Dataset records: Begin
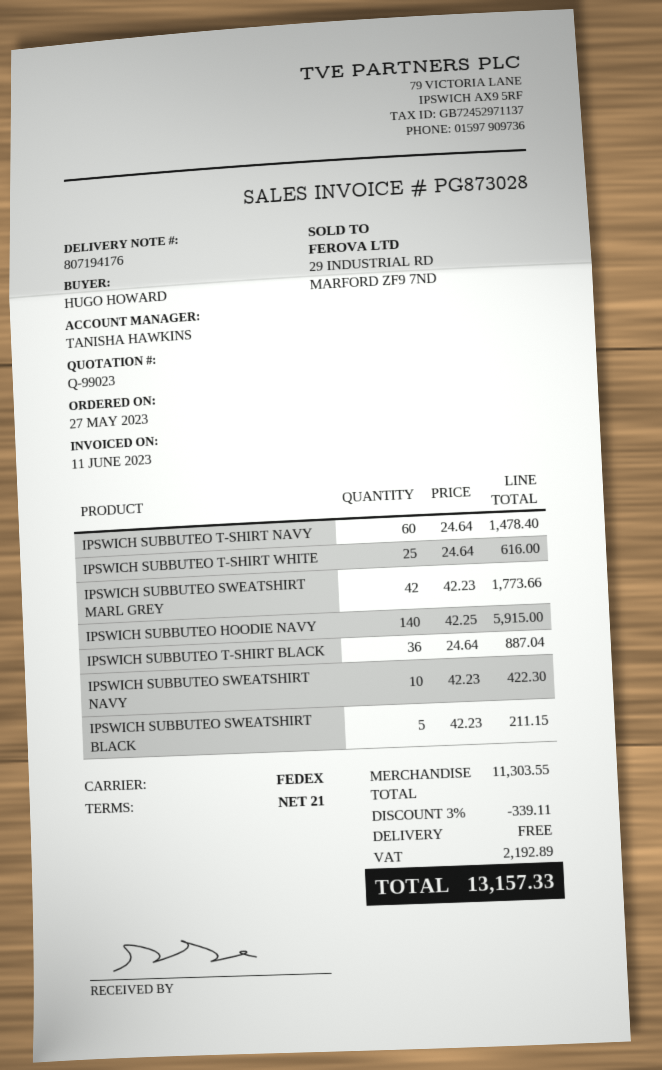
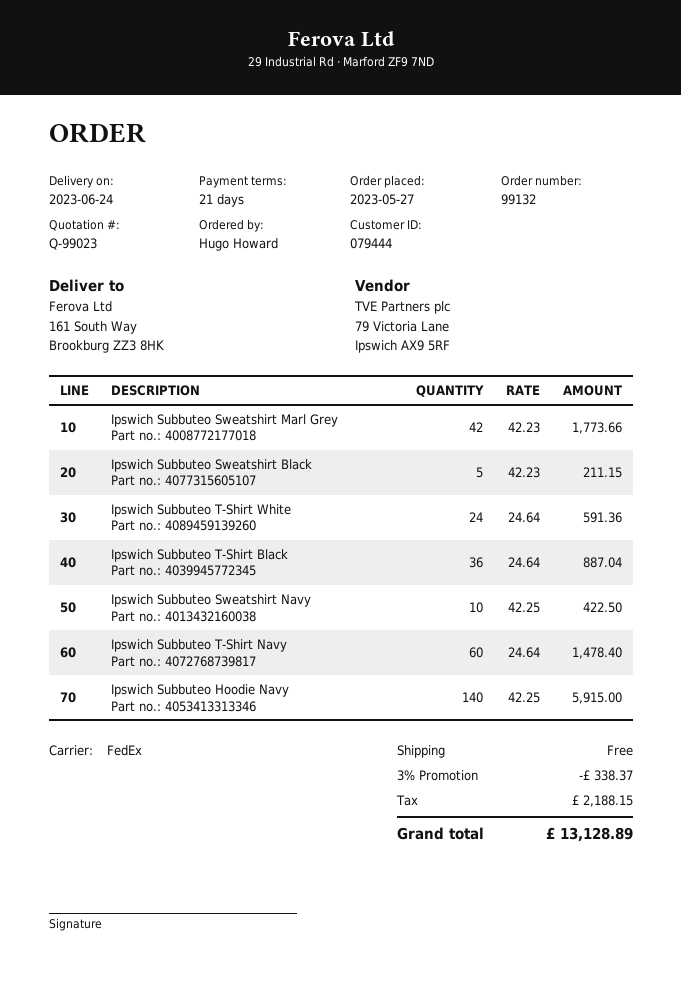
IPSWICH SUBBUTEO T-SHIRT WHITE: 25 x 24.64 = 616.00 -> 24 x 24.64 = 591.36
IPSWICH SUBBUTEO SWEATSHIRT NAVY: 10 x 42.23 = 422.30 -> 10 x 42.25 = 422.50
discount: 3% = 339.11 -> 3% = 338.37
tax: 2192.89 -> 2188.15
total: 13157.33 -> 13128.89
Dataset records: End
Work to complete: Repeat, exactly and in full, every entry in the data, but not the pictures.

Exercise answer:
IPSWICH SUBBUTEO T-SHIRT WHITE: 25 x 24.64 = 616.00 -> 24 x 24.64 = 591.36
IPSWICH SUBBUTEO SWEATSHIRT NAVY: 10 x 42.23 = 422.30 -> 10 x 42.25 = 422.50
discount: 3% = 339.11 -> 3% = 338.37
tax: 2192.89 -> 2188.15
total: 13157.33 -> 13128.89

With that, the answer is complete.